Questo articolo è stato pubblicato sul Primato Nazionale di giugno 2021

Con la necessità della svalutazione interna l’Italia fa i conti almeno dal 2011. È da allora che la conosciamo come «austerità», termine edulcorato per nascondere una realtà drammatica. Le riforme Monti-Fornero prima, il Jobs act dopo; nel mezzo, la percentuale dei senza lavoro imposta praticamente per legge grazie agli allucinanti – quanto non validati – meccanismi di stima dell’Ue, che la «vedono» costantemente in doppia cifra e sulla base di ciò valutano le nostre finanziarie. Le quali a loro volta tenderanno, guarda un po’ il caso, a confermare i presupposti. Quando si dice le profezie che si autoavverano! A spese della ricerca della piena occupazione, che pure sarebbe dettato costituzionale.

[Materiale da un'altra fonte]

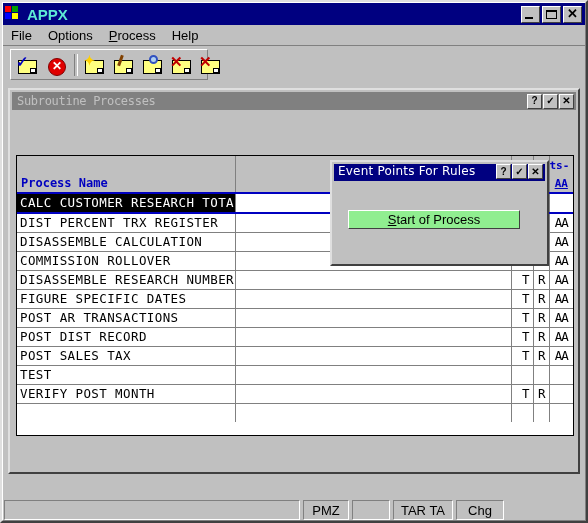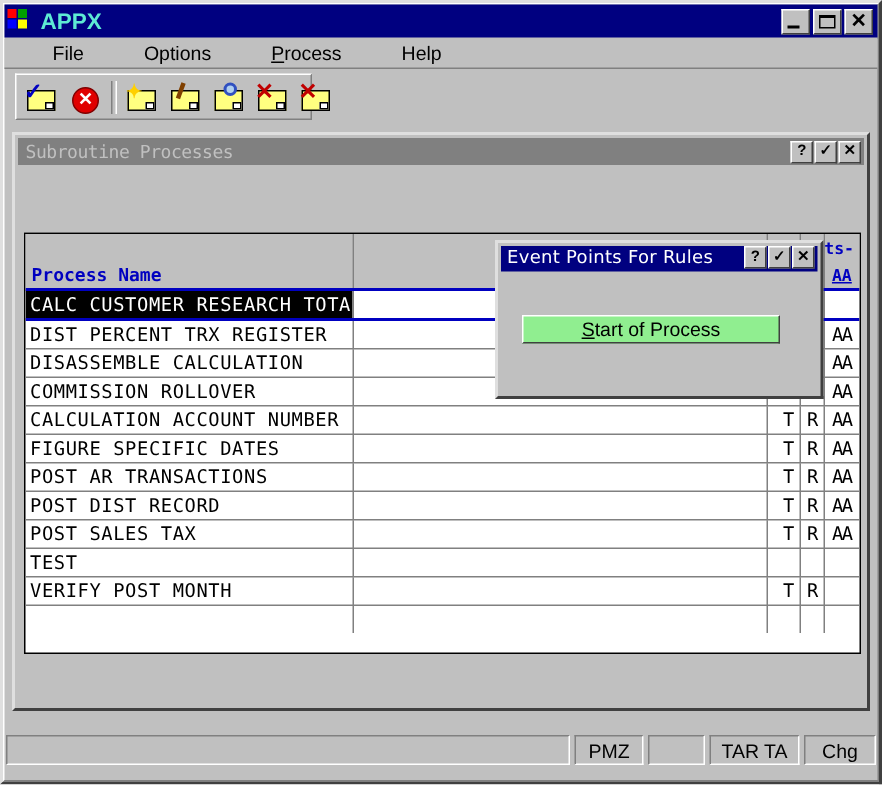--- a/index.html
+++ b/index.html
@@ -109,21 +109,20 @@
     display: flex;
     align-items: center;
     box-sizing: border-box;
     border-bottom: 1px solid #808080;
   }
   .menu-item {
     padding: 1px 8px;
     font-size: 13px;
     color: #000;
     white-space: nowrap;
-    margin-left: 24px;
   }
   .menu-item u { text-decoration: underline; }
 
   
   .toolbar {
     position: absolute;
     left: 10px; top: 49px;
     width: 198px; height: 31px;
     background: #c0c0c0;
     border-top: 1px solid #ffffff;
@@ -374,22 +373,22 @@
     font-size: 13px;
     color: #000000;
     line-height: 17px;
     font-family: "Liberation Sans", sans-serif;
   }
   .dlg-btn-green u { text-decoration: underline; }
 
   
   .statusbar {
     position: absolute;
-    left: 4px; bottom: 12px;
-    width: 580px; height: 22px;
+    left: 4px; bottom: 2px;
+    width: 500px; height: 22px;
     display: flex;
     align-items: center;
     box-sizing: border-box;
   }
   .sb-panel {
     height: 20px;
     background: #c0c0c0;
     border-top: 1px solid #808080;
     border-left: 1px solid #808080;
     border-right: 1px solid #ffffff;
@@ -537,21 +536,21 @@
               <td class="c-aa">AA</td>
             </tr>
             <tr>
               <td class="c-name">COMMISSION ROLLOVER</td>
               <td class="c-blank"></td>
               <td class="c-t"></td>
               <td class="c-r"></td>
               <td class="c-aa">AA</td>
             </tr>
             <tr>
-              <td class="c-name">CALCULATION ACCOUNT NUMBER</td>
+              <td class="c-name">DISASSEMBLE RESEARCH NUMBER</td>
               <td class="c-blank"></td>
               <td class="c-t">T</td>
               <td class="c-r">R</td>
               <td class="c-aa">AA</td>
             </tr>
             <tr>
               <td class="c-name">FIGURE SPECIFIC DATES</td>
               <td class="c-blank"></td>
               <td class="c-t">T</td>
               <td class="c-r">R</td>

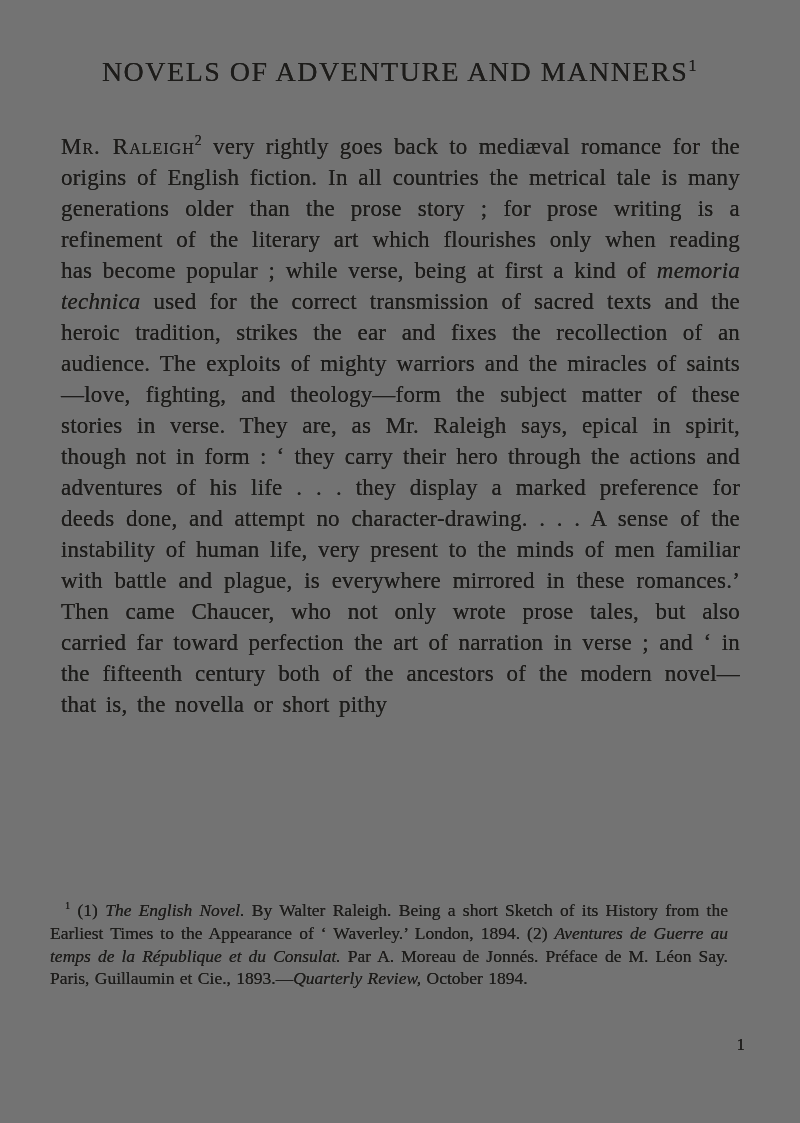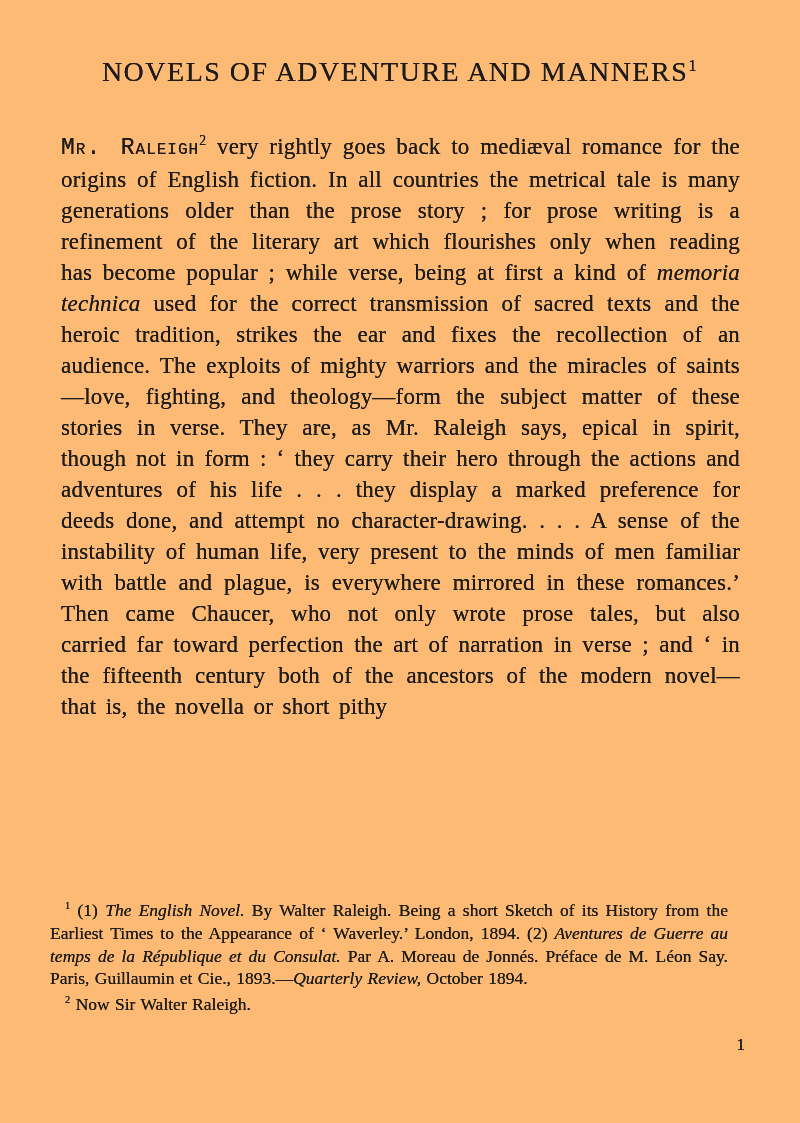--- a/index.html
+++ b/index.html
@@ -1,21 +1,21 @@
 <!DOCTYPE html>
 <html><head>
 <meta charset="utf-8">
 <style>
   * { margin: 0; padding: 0; box-sizing: border-box; }
   html, body { background: #ffffff; }
   .page {
     position: relative;
     width: 800px;
     height: 1123px;
-    background: #fdba74;
+    background: #737373;
     color: #1d1c1a;
     font-family: "Liberation Serif", "DejaVu Serif", serif;
     overflow: hidden;
     text-shadow: 0 0 0.4px currentColor; 
   }
   .title {
     position: absolute;
     top: 56px;
     left: 20px;
     right: 20px;
@@ -53,31 +53,30 @@
     top: 1035px;
     right: 55px;
     font-size: 17px;
   }
   sup {
     font-size: 60%;
     vertical-align: super;
     line-height: 0;
   }
   .italic { font-style: italic; }
-  .smallcaps { font-variant: small-caps; letter-spacing: 1px; font-family: Liberation Mono, monospace; }
+  .smallcaps { font-variant: small-caps; letter-spacing: 1px; }
 </style>
 </head>
 <body>
 
 <div class="page">
 
   <h1 class="title"><span>NOVELS OF ADVENTURE AND MANNERS</span><sup>1</sup></h1>
 
   <p class="body-text"><span class="smallcaps">Mr. Raleigh</span><sup>2</sup><span> very rightly goes back to mediæval romance for the origins of English fiction. In all countries the metrical tale is many generations older than the prose story ; for prose writing is a refinement of the literary art which flourishes only when reading has become popular ; while verse, being at first a kind of </span><span class="italic">memoria technica</span><span> used for the correct transmission of sacred texts and the heroic tradition, strikes the ear and fixes the recollection of an audience. The exploits of mighty warriors and the miracles of saints—love, fighting, and theology—form the subject matter of these stories in verse. They are, as Mr. Raleigh says, epical in spirit, though not in form : ‘ they carry their hero through the actions and adventures of his life . . . they display a marked preference for deeds done, and attempt no character-drawing. . . . A sense of the instability of human life, very present to the minds of men familiar with battle and plague, is everywhere mirrored in these romances.’ Then came Chaucer, who not only wrote prose tales, but also carried far toward perfection the art of narration in verse ; and ‘ in the fifteenth century both of the ancestors of the modern novel—that is, the novella or short pithy</span></p>
 
   <div class="footnotes">
     <p class="footnote"><sup>1</sup><span> (1) </span><span class="italic">The English Novel.</span><span> By Walter Raleigh. Being a short Sketch of its History from the Earliest Times to the Appearance of ‘ Waverley.’ London, 1894. (2) </span><span class="italic">Aventures de Guerre au temps de la République et du Consulat.</span><span> Par A. Moreau de Jonnés. Préface de M. Léon Say. Paris, Guillaumin et Cie., 1893.—</span><span class="italic">Quarterly Review,</span><span> October 1894.</span></p>
-    <p class="footnote"><sup>2</sup><span> Now Sir Walter Raleigh.</span></p>
   </div>
 
   <div class="page-number">1</div>
 
 </div>
 
 </body></html>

Il continuo calo della quota salari

Un elemento, quest’ultimo, che ci permette di introdurre un ulteriore elemento alla domanda iniziale. Parliamo della quota salari, indicatore espresso in percentuale del Pil che rappresenta l’ammontare della ricchezza prodotta che finisce nelle tasche dei lavoratori. Una misura, approssimativamente, di distribuzione – prima ancora che di redistribuzione – del reddito, dato che la creazione di lavoro (a determinate condizioni, salariali anzitutto) è la politica principe in tal senso, ben lungi da qualsiasi misura assistenzialista capace solo di lanciare la palla in tribuna per non affrontare il nocciolo del problema.

Come sarà evoluta nelle magnifiche sorti e progressive della svalutazione interna? Se una delle chiavi delle politiche di austerità è, fra le altre cose, la cosiddetta «moderazione salariale», non stupirà apprendere che la quota salari sia andata progressivamente…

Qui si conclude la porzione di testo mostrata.